In quattro anni l’Italia era stata scossa da terremoti: prima il Friuli, successivamente l’Irpinia. Stesso dolore, stessi patemi ma due risposte diverse attraversate dalla solidarietà nazionale e dagli interventi della protezione civile. In un breve periodo l’Italia si era ritrovata in ginocchio a curarsi le ferite e si rialzò con due diversità velocità. Da una parte l’efficienza, dall’altra la lungaggine della ricostruzione, che spinse l’allora Presidente della Repubblica, Sandro Pertini, a raggiungere immediatamente i luoghi della tragedia per affermare la presenza dello Stato e delle istituzioni.
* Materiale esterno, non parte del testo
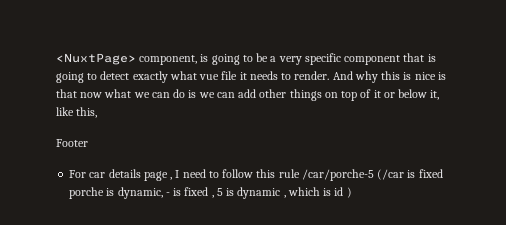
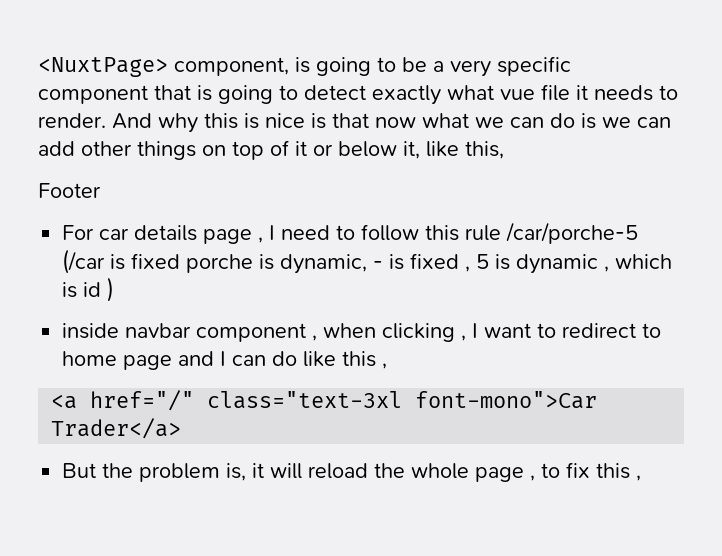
+ inside navbar component , when clicking , I want to redirect to home page and I can do like this ,
+ <a href="/" class="text-3xl font-mono">Car Trader</a>
+ But the problem is, it will reload the whole page , to fix this ,

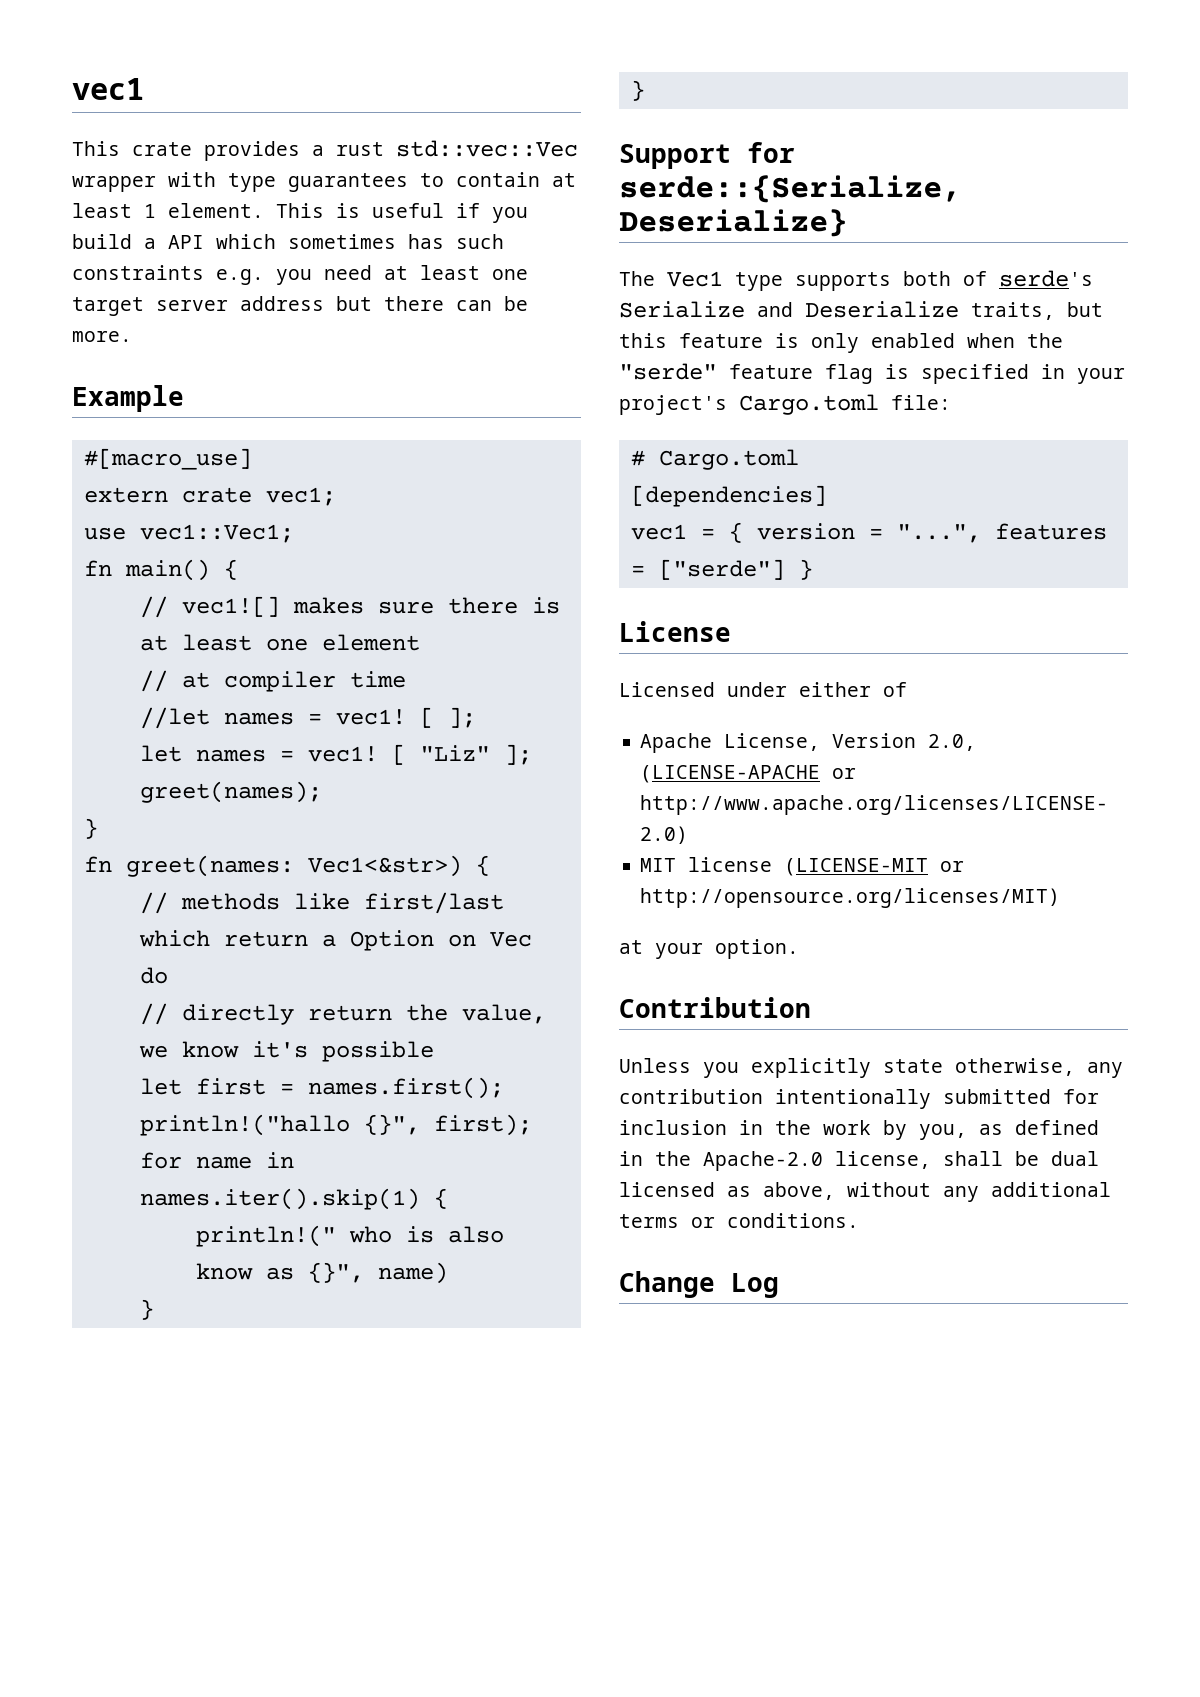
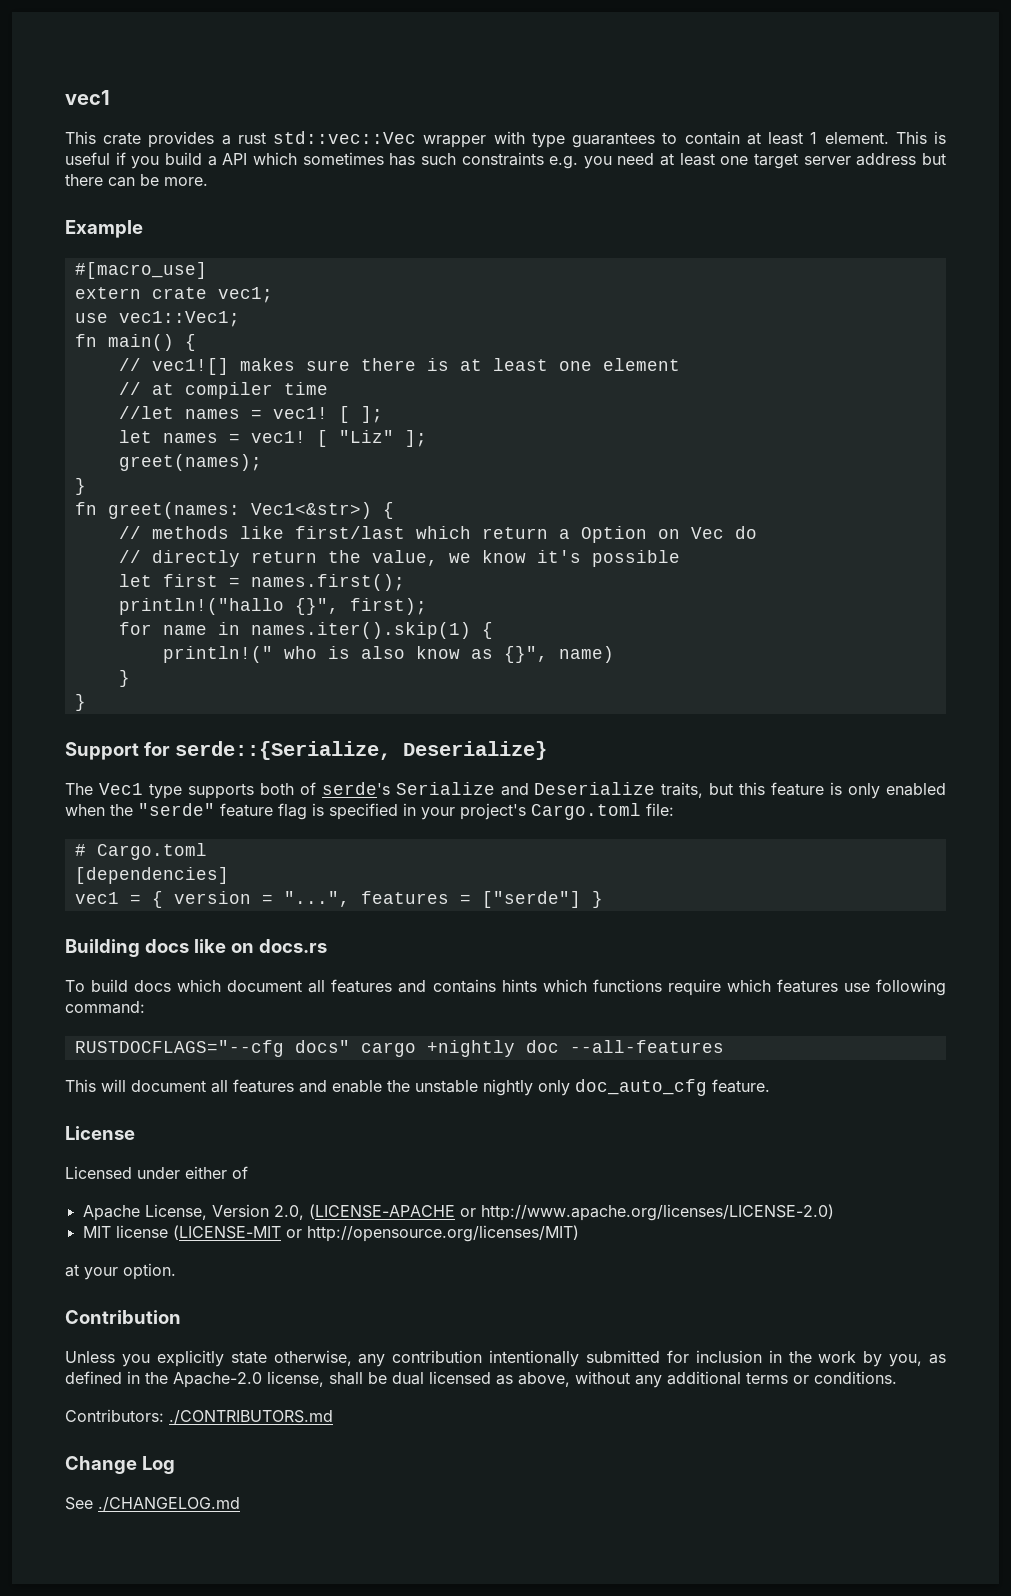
+ Building docs like on docs.rs
+ To build docs which document all features and contains hints which functions require which features use following command:
+ RUSTDOCFLAGS="--cfg docs" cargo +nightly doc --all-features
+ This will document all features and enable the unstable nightly only doc_auto_cfg feature.
+ Contributors: ./CONTRIBUTORS.md
+ See ./CHANGELOG.md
Non si trattava di episodi sismici casuali ma del reiterarsi di fenomeni abitudinari che fanno dell’Italia un paese che vive in simbiosi con i terremoti. Dopo l’Irpina si sono verificati altri terremoti, alcuni con identiche intensità distruttive che hanno colpito la città de L’Aquila e le regioni del centro Italia. E ancora oggi persistono i problemi causati da abusi nello sfruttamento edilizio del suolo.

A tanti anni di distanza ricordare il terremoto dell’Irpina da parte del Consiglio Generale degli Italiani all’Estero vuole essere una proiezione a ritroso di fotogrammi in bianco e nero rimasti indelebili nella memoria di associazioni e di organizzazioni italiane e straniere che si mobilitarono con uno straordinario slancio di solidarietà, che coinvolse famiglie, amministrazioni e singoli cittadini accorsi in quei piccoli comuni arroccati sulle montagne e distrutti dall’impeto funesto di una forza distruttiva.

Guardare a ritroso ci aiuta a pensare e constatare come da quelle rovine siano nati figli migliori e apprezzare il sacrificio di molti emigrati, che nonostante la tragedia hanno continuato a scommettere sulle loro origini, sui loro luoghi natii senza recidere i legami con quel mondo che oggi guarda al futuro con occhi diversi.